■ Prompt ■
Output each line of the data below exactly, omitting any image.

[Before-and-after change data]

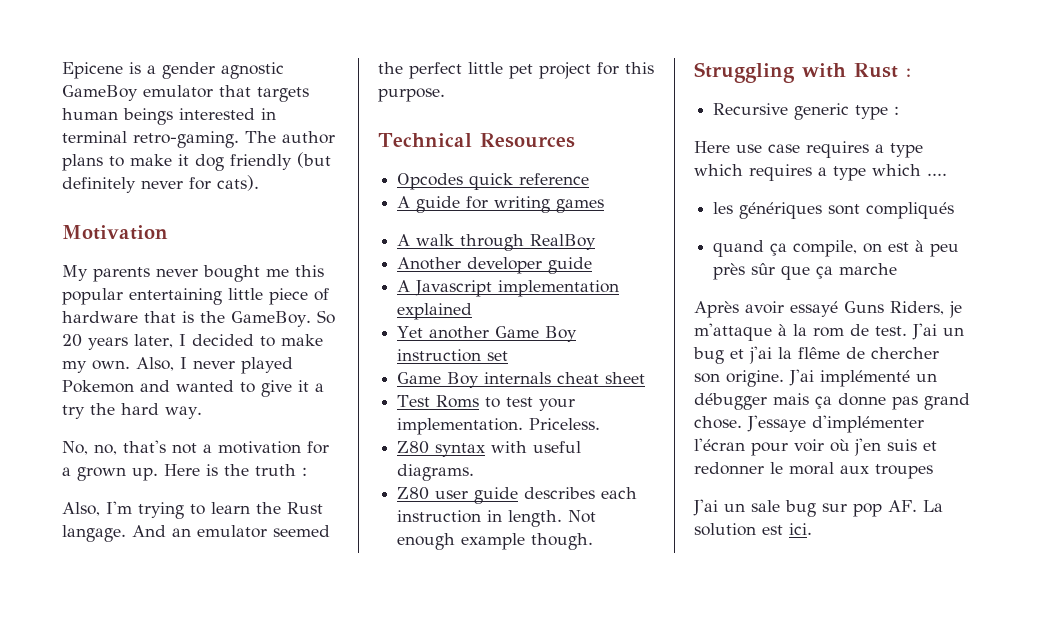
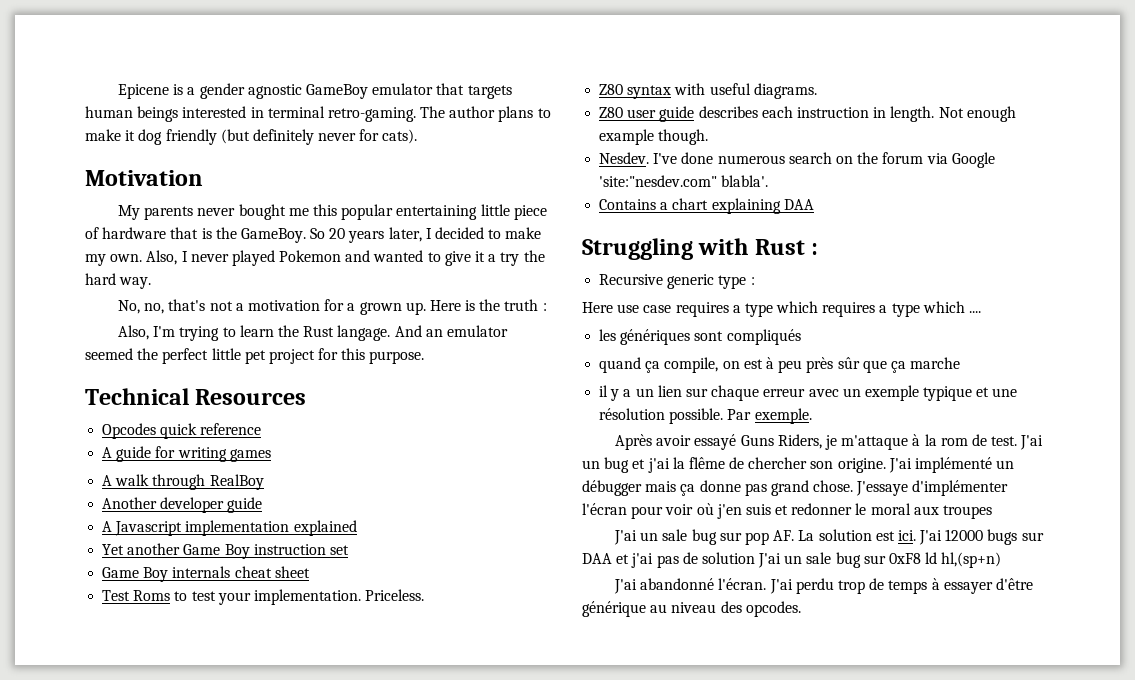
(594, 541) none -> [599,152,995,168] [599,175,769,187] [599,198,814,214] // Nesdev. I've done numerous search on the forum via Google 'site:"nesdev.com" blabla'. // Contains a chart explaining DAA
(898, 269) none -> [599,385,1018,401] [599,408,812,424] // il y a un lien sur chaque erreur avec un exemple typique et une résolution possible. Par exemple.
(812, 529) none -> [919,529,1044,545] [582,552,1002,568] [614,578,1033,594] [582,601,801,617] J'ai 12000 bugs sur DAA et j'ai pas de solution J'ai un sale bug sur 0xF8 ld hl,(sp+n) // J'ai abandonné l'écran. J'ai perdu trop de temps à essayer d'être générique au niveau des opcodes.

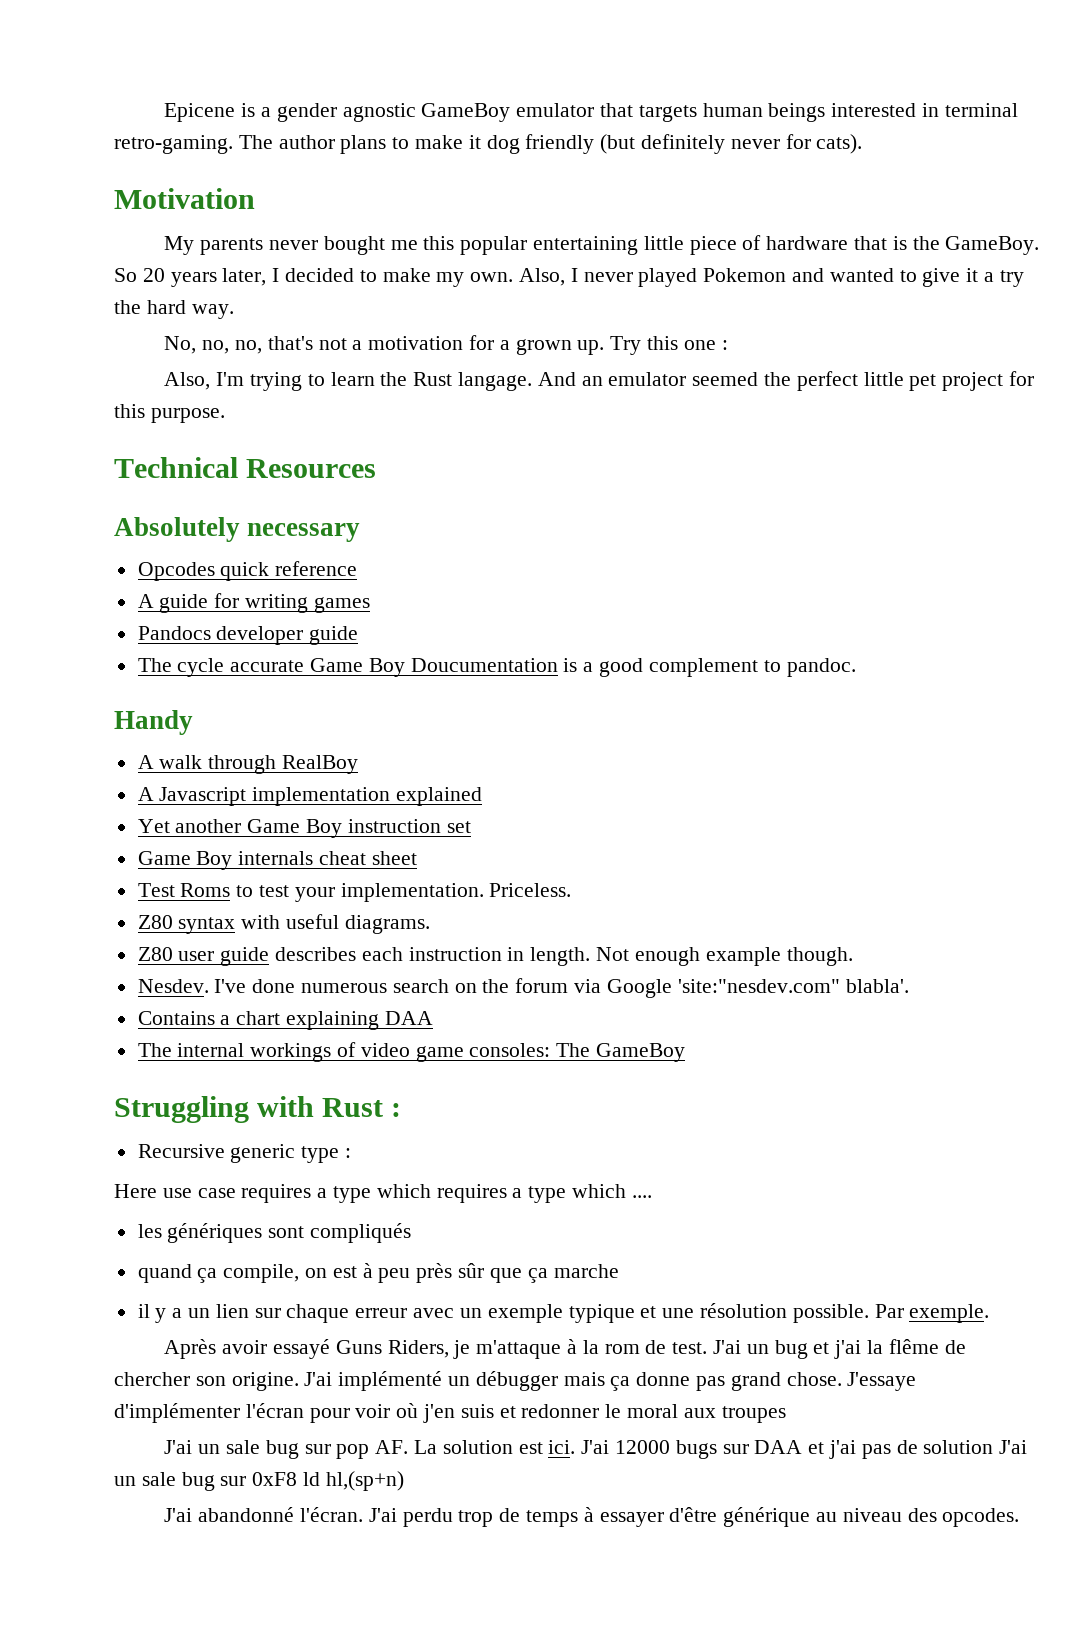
(165, 308) none -> [234,340,262,354] no,
[429,299,539,311] Here is the truth -> [610,336,716,355] Try this one
(307, 397) none -> [114,517,361,542] // Absolutely necessary
(271, 455) none -> [137,626,359,645] [137,658,856,677] [114,710,193,735] // Pandocs developer guide // The cycle accurate Game Boy Doucumentation is a good complement to pandoc. // Handy
[102,497,263,513] // Another developer guide -> (359, 764) none
(814, 204) none -> [137,1042,686,1062] // The internal workings of video game consoles: The GameBoy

■ Result of the exercise ■
(594, 541) none -> [599,152,995,168] [599,175,769,187] [599,198,814,214] // Nesdev. I've done numerous search on the forum via Google 'site:"nesdev.com" blabla'. // Contains a chart explaining DAA
(898, 269) none -> [599,385,1018,401] [599,408,812,424] // il y a un lien sur chaque erreur avec un exemple typique et une résolution possible. Par exemple.
(812, 529) none -> [919,529,1044,545] [582,552,1002,568] [614,578,1033,594] [582,601,801,617] J'ai 12000 bugs sur DAA et j'ai pas de solution J'ai un sale bug sur 0xF8 ld hl,(sp+n) // J'ai abandonné l'écran. J'ai perdu trop de temps à essayer d'être générique au niveau des opcodes.

(165, 308) none -> [234,340,262,354] no,
[429,299,539,311] Here is the truth -> [610,336,716,355] Try this one
(307, 397) none -> [114,517,361,542] // Absolutely necessary
(271, 455) none -> [137,626,359,645] [137,658,856,677] [114,710,193,735] // Pandocs developer guide // The cycle accurate Game Boy Doucumentation is a good complement to pandoc. // Handy
[102,497,263,513] // Another developer guide -> (359, 764) none
(814, 204) none -> [137,1042,686,1062] // The internal workings of video game consoles: The GameBoy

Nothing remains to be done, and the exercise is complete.